Par Ross Hill
Jusqu’à 15 000 dollars : c’est la caution que vont devoir payer les étrangers de certains pays réclamant un visa pour se rendre aux États-Unis, dans le cadre d’un projet pilote du département d’État rendu public ce lundi 4 août. La décision, qui doit être publiée mardi dans le registre fédéral et entrer en vigueur 15 jours plus tard, s’inscrit dans le cadre des mesures de l’administration Trump pour lutter contre l’immigration illégale. Elle vise en particulier à s’assurer que les demandeurs de visas ne restent pas aux États-Unis au-delà de la durée autorisée de leur séjour.
Le projet pilote doit durer 12 mois. D’après la notice du département d’Etat, il concerne aussi bien les voyages touristiques que d’affaires. Cette initiative «renforce l’engagement de l’administration Trump à faire respecter les lois américaines en matière d’immigration et à protéger la sécurité nationale», selon un porte-parole.

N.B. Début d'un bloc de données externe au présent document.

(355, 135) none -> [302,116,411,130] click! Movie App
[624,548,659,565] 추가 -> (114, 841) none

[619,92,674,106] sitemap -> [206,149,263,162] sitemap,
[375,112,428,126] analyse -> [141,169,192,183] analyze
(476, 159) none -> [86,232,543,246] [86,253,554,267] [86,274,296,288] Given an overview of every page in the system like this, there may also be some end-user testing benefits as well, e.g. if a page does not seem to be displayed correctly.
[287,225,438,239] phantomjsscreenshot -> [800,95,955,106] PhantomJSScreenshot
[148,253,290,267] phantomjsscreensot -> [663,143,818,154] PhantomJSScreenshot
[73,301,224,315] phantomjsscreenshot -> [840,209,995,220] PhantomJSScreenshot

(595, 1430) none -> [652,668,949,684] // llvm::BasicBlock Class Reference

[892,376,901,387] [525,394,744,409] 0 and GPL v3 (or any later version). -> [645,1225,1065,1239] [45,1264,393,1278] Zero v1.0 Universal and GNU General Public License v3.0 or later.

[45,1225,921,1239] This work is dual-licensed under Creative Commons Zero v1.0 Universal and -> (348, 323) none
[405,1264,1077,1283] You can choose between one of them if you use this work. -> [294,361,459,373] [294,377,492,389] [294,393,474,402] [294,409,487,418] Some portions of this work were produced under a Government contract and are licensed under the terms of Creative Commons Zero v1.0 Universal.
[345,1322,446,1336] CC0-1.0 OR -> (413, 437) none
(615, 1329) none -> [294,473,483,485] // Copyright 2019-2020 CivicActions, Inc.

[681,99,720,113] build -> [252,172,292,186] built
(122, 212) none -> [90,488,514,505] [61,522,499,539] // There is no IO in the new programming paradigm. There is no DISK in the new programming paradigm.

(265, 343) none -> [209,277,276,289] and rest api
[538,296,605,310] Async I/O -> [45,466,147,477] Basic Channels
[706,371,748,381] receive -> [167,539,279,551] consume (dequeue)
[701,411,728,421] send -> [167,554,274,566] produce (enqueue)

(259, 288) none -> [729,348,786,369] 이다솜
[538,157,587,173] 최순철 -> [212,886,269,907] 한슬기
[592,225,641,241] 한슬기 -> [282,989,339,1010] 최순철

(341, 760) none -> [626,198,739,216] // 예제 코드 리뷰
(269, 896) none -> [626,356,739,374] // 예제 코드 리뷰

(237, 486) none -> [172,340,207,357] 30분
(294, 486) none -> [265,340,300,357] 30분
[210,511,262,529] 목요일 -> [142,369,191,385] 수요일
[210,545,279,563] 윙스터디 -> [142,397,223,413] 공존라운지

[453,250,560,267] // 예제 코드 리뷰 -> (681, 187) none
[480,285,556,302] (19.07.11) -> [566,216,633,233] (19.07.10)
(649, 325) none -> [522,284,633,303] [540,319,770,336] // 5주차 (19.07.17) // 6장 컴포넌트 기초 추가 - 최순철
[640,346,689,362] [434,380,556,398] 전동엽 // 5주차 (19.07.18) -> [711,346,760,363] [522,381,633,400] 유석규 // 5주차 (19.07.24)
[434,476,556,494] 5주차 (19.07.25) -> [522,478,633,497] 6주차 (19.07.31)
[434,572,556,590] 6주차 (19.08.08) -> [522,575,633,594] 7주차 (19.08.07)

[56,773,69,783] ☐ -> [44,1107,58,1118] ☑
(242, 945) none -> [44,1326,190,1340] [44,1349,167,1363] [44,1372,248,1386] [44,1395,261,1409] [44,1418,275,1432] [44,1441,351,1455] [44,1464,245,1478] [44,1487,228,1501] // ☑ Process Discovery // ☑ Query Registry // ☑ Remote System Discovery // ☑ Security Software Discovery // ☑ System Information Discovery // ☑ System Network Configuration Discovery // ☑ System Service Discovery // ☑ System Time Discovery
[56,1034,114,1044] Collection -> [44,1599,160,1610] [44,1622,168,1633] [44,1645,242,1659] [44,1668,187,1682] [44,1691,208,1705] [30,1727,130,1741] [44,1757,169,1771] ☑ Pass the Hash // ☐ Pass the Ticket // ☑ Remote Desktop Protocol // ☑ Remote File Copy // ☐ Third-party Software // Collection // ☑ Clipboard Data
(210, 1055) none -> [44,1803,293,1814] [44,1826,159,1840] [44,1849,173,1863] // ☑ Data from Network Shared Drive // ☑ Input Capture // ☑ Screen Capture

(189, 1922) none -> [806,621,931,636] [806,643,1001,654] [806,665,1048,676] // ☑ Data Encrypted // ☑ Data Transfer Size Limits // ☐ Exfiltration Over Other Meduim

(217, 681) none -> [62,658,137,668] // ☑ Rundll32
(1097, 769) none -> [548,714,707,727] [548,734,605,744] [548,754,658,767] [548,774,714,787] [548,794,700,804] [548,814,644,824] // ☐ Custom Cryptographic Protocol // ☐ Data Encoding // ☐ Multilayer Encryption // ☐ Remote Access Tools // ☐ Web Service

Un demi-million de personnes concernées
Il vise les « ressortissants de pays identifiés par le département d’État comme ayant des taux élevés de dépassement de la durée de séjour autorisée » ou ceux dont « les informations de contrôle et de vérification sont jugées insuffisantes », à la discrétion des agents consulaires.
Selon le document, quelque 500 000 personnes auraient dépassé la durée autorisée de leur séjour aux États-Unis au cours de l’année fiscale 2023 (octobre à octobre). La liste des pays visés n’a pas été fournie.
Mais une quarantaine de pays, principalement en Europe, participent à un programme d’exemption de visas pour une durée limitée de 90 jours. Fin des visas pour les ressortissants du Burundi Ces derniers mois, le président américain a amorcé un durcissement des conditions d’octroi de visas pour de nombreux pays, notamment africains, sur fond d’offensive anti-immigration de Washington.
Lundi, les États-Unis ont ainsi annoncé suspendre la délivrance de visas aux ressortissants du Burundi, citant des « violations répétées » des ressortissants de ce pays très pauvre d’Afrique des Grands Lacs.
Depuis son retour au pouvoir en janvier, Donald Trump a fait de la lutte contre l’immigration clandestine une priorité absolue. Fin juillet, l’Ong Human Rights Watch avait dénoncé les conditions «dégradantes et déshumanisantes» dans plusieurs centres de rétention pour migrants.